Facebook esenterà i politici dal fact-checking dei post, perché fanno notizia e possono essere di pubblico interesse. A esplicitare le nuove misure che il social network sta intraprendendo, anche in vista delle elezioni Usa del 2020, è Nick Clegg, ex vice premier britannico e ora a capo della comunicazione globale della società.

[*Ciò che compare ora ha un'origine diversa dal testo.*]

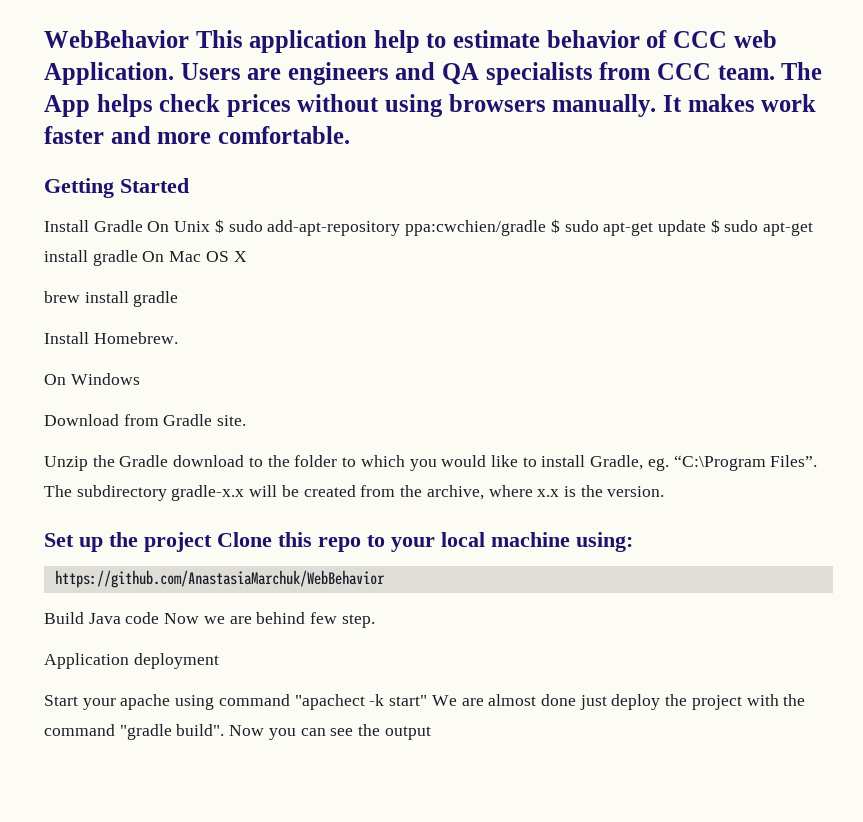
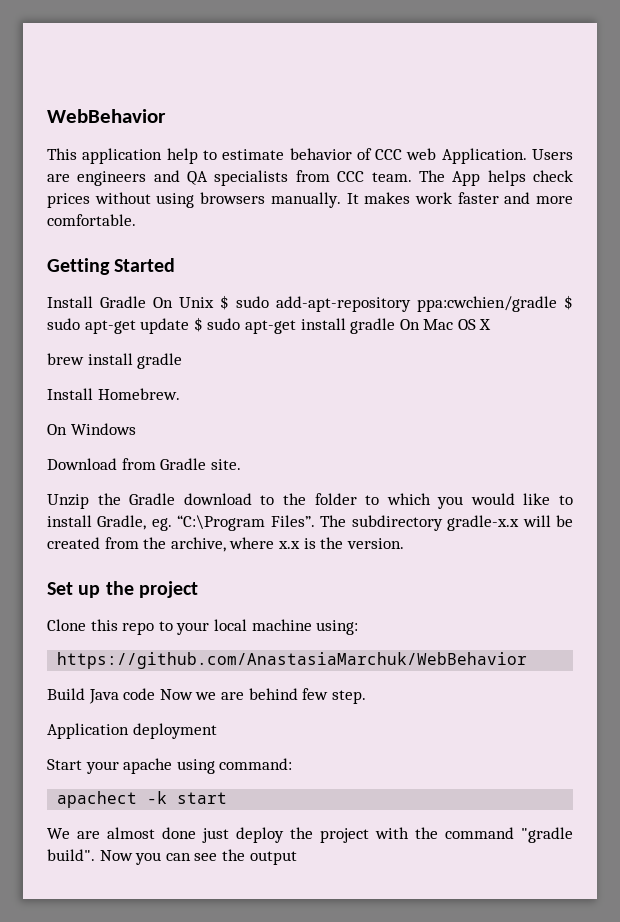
(189, 39) none -> (166, 116) //
(212, 542) none -> (198, 589) //
[218,694,428,710] command "apachect -k start" -> [219,758,293,770] [57,791,228,808] command: // apachect -k start //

“Non crediamo sia per noi un ruolo appropriato fare da arbitro nel dibattito politico, non vogliamo impedire che il discorso di un politico raggiunga il suo elettorato e sia oggetto di dibattito pubblico”, spiega Clegg. “Tuttavia – aggiunge – quando un politico condivide contenuti su cui precedentemente è stata fatta una verifica, inclusi link, video e foto, abbiamo in programma di ridimensionare tali contenuti, far visualizzare nel post il fact-checking delle notizie e rifiutarne l’inclusione negli annunci pubblicitari”. Riguardo i contenuti che “possono incitare alla violenza e comportare un rischio per la sicurezza che supera il valore di interesse pubblico”, e che potrebbero circolare a ruota libera sulla piattaforma, Clegg spiega che verranno fatte delle “valutazioni globali e che terranno conto degli standard internazionali sui diritti umani”.

Dopo la bufera sulle elezioni del 2016 e l’apertura dell’inchiesta sul cosiddetto Russiagate, su Facebook e altri giganti del web si è acceso un faro per la diffusione di fake news. Il social network di Mark Zuckerberg ha stretto accordi con testate giornalistiche e fact-checkers indipendenti per verificare le notizie.